С Нюрой Мамай после старался держаться нахальнее, ухмылялся, пробовал отпускать всякие словечки. Но она глядела на него так, будто видела вообще в первый раз и просто он пустое место, и совсем не говорила никакого слова.
Я вспомнил теперь: было это не то в феврале, не то в марте, то есть примерно тогда же, когда Мамай, оказывается, стал приставать к Оксане. Как же он мог — так вот: лезть к какой-то грязной Нюрке и тут же предлагать дружить Оксане?! Разве с Оксаной вообще можно думать о таком? Может быть, я в чем-то тоже недалеко ушел от Мамая, но, что бы там ни было, что бы я ни наделал сегодня, а пакость всякую я к Оксане не потащу никогда.
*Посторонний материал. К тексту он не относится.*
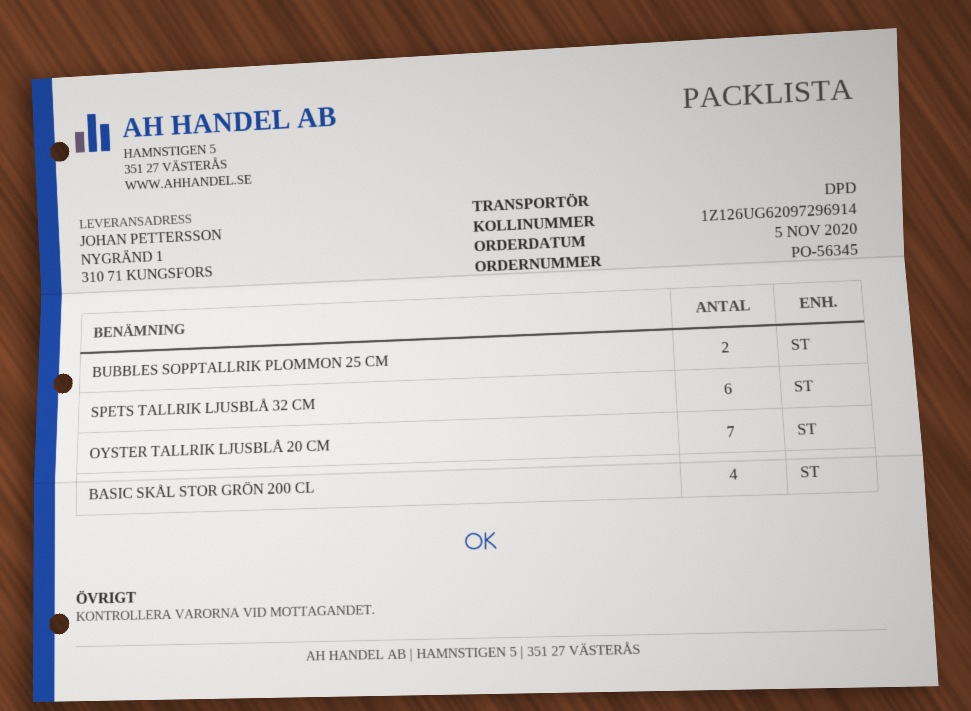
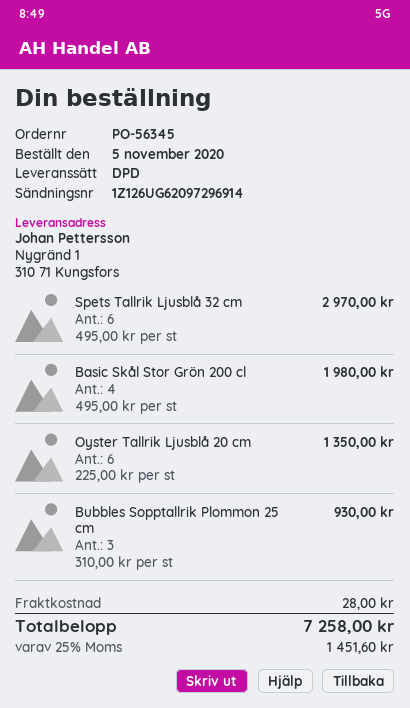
BUBBLES SOPPTALLRIK PLOMMON 25 CM: 2 -> 3
OYSTER TALLRIK LJUSBLÅ 20 CM: 7 -> 6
Мы пролезали по балкам под мостом, чтобы не делать крюка, прямо по-над самым мутным потоком Урманки. Перелезая по склизким перекрещенным бревнам, я вдруг вспомнил свой сегодняшний сон, и мне почему-то стало жутко. Вниз глядеть было боязно — там неслась, магнитила к себе бешеная вода. Я старался смотреть только прямо вперед; передо мною просто по-обезьяннему быстро и ловко, даже по-паучьи, переметывался через балки Мамай.
А едва вылезли — дурачились, отваливали в воду куски подмытого берега. Я чуть не сверзился в речку, тогда полезли наверх.
Поперек оврага, наискось, лежала густая тень от госпитального здания. Граница ее обозначилась так четко, что, казалось, тень не только лежит на земле, но и повисла, уплотнила сам воздух. Все, что в тени, было сумрачным и тяжелым, а на солнечной стороне зеленела веселая травка, там и сям поблескивали, сами по себе пуская зайчиков, осколки стекла. Мы карабкались прямо по границе между светом и тенью, так что один глаз слепило солнце, а другой сам собою косил в темноту.
Там, где склон становился пологим, как раз на нашем пути лежала госпитальная свалка: куча тряпья, бинтов, ваты, разрезанные гипсовые повязки и прочий хлам. Зимой все это сжигали в топке, а летом сваливали сюда и время от времени зарывали или палили костром. Видимо, очередную партию из операционной высыпали очень недавно — на некоторых бинтах виднелась совсем еще свежая кровь. Черта тени проходила и через кучу: бинты, на которых лежала тень, казались грязными, и кровь на них была ржавой; на солнце ослепительно белели чистые бинты, кровь на них казалась густой и живою, иные капельки даже поблескивали.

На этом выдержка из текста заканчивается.